Happy Mother’s Day everyone!!!
This was the first Mother’s Day cake I did – 4 layered vanilla and chocolate cake, with Nutella buttercream in between the layers (recipe below) and pink ombre vanilla buttercream roses on the outside.
Nutella Buttercream Recipe
- 1/2 cup butter, softened
- 1/2 cup shortening
- 3½ – 4 cups confectioner’s sugar, sifted
- ½ cup Nutella
- 1 tablespoon vanilla extract
- 2 tablespoons half-and-half, heavy cream or whole milk
- Cream together butter and shortening at the same time. Add the icing sugar one cup at a time.
- Add the Nutella.
- Add half-and-half, one tablespoon at a time until the buttercream has reached a consistency where it will hold it’s shape. Whip on high for another 30 seconds.
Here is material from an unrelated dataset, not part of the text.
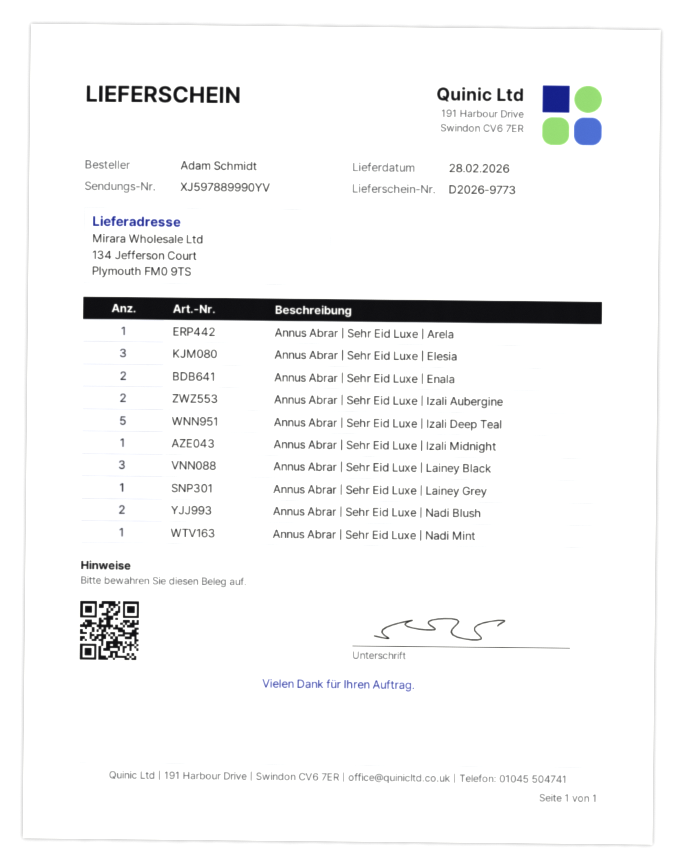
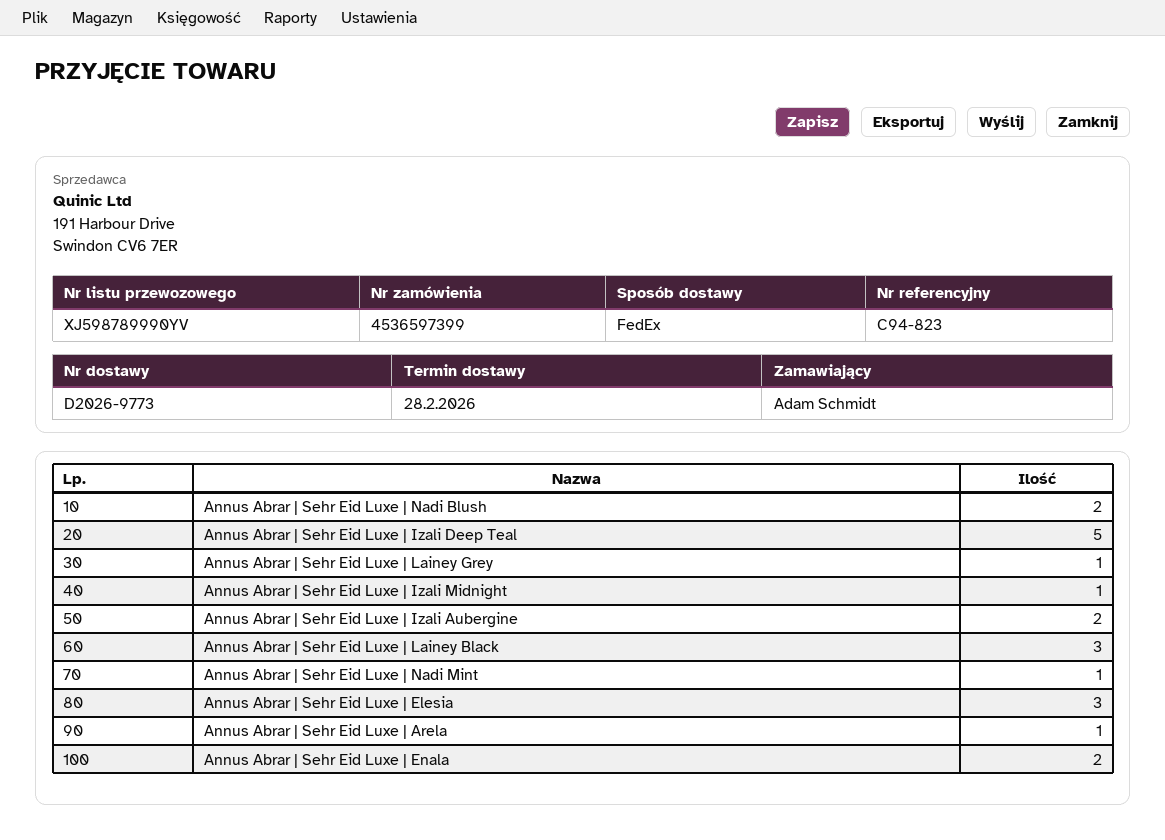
tracking number: XJ597889990YV -> XJ598789990YV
- Use immediately or cover and refrigerate up to three days. To use once refrigerated, slowly allow to reach room temperature and then beat on low speed until the buttercream is smooth before using.
I also made another one of these for another one of my friends, so in total I made two of the pink ombre cakes.
Tomorrow I will post my other Mother’s Day Cake I made, which is a purple and blue rose cake 🙂
Hope everyone had a lovely Mother’s Day, and talk to you soon.